** What to produce **
The expected output is every line from the one containing "discount: 637.65 -> 773.40" to the end of the data below, exactly, and no other line.

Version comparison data
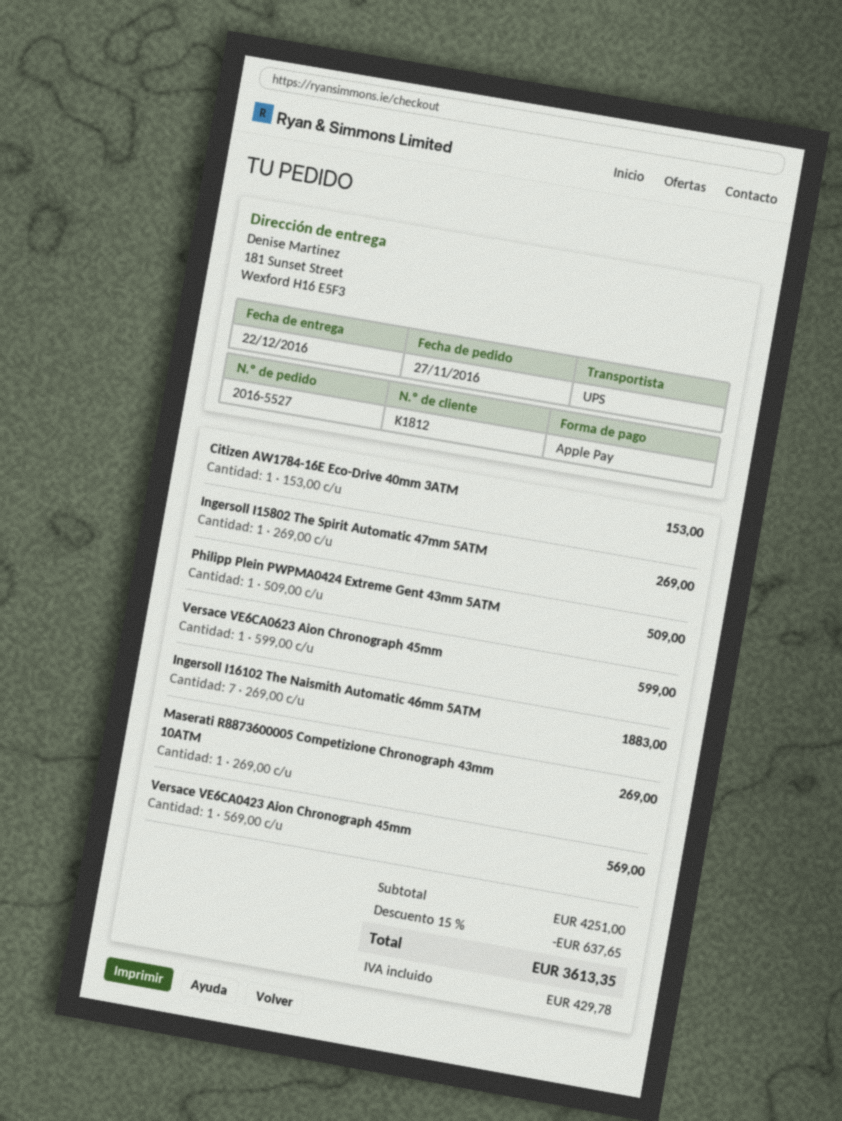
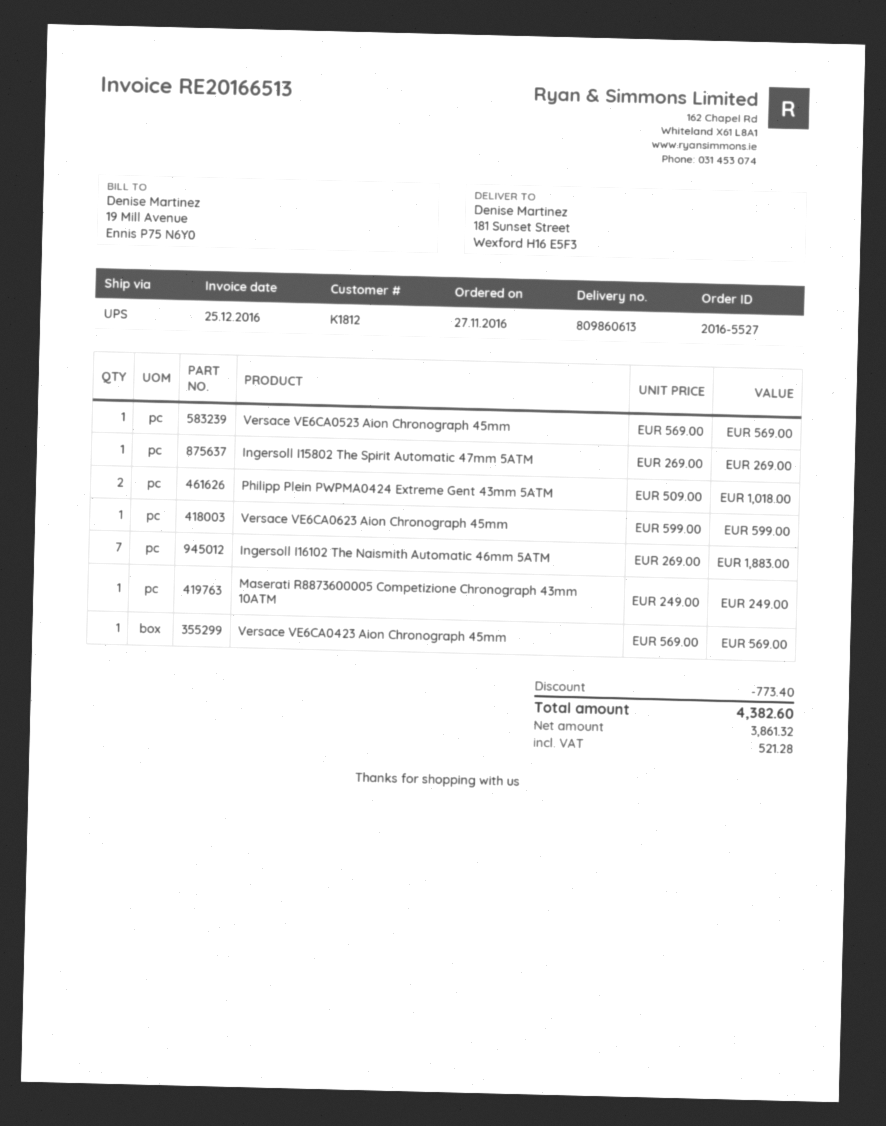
Citizen AW1784-16E Eco-Drive 40mm 3ATM: 1 x 153.00 = 153.00 -> none
Philipp Plein PWPMA0424 Extreme Gent 43mm 5ATM: 1 x 509.00 = 509.00 -> 2 x 509.00 = 1018.00
Maserati R8873600005 Competizione Chronograph 43mm 10ATM: 1 x 269.00 = 269.00 -> 1 x 249.00 = 249.00
Versace VE6CA0523 Aion Chronograph 45mm: none -> 1 x 569.00 = 569.00
discount: 637.65 -> 773.40
tax: 429.78 -> 521.28
total: 3613.35 -> 4382.60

** Response for this exercise **
discount: 637.65 -> 773.40
tax: 429.78 -> 521.28
total: 3613.35 -> 4382.60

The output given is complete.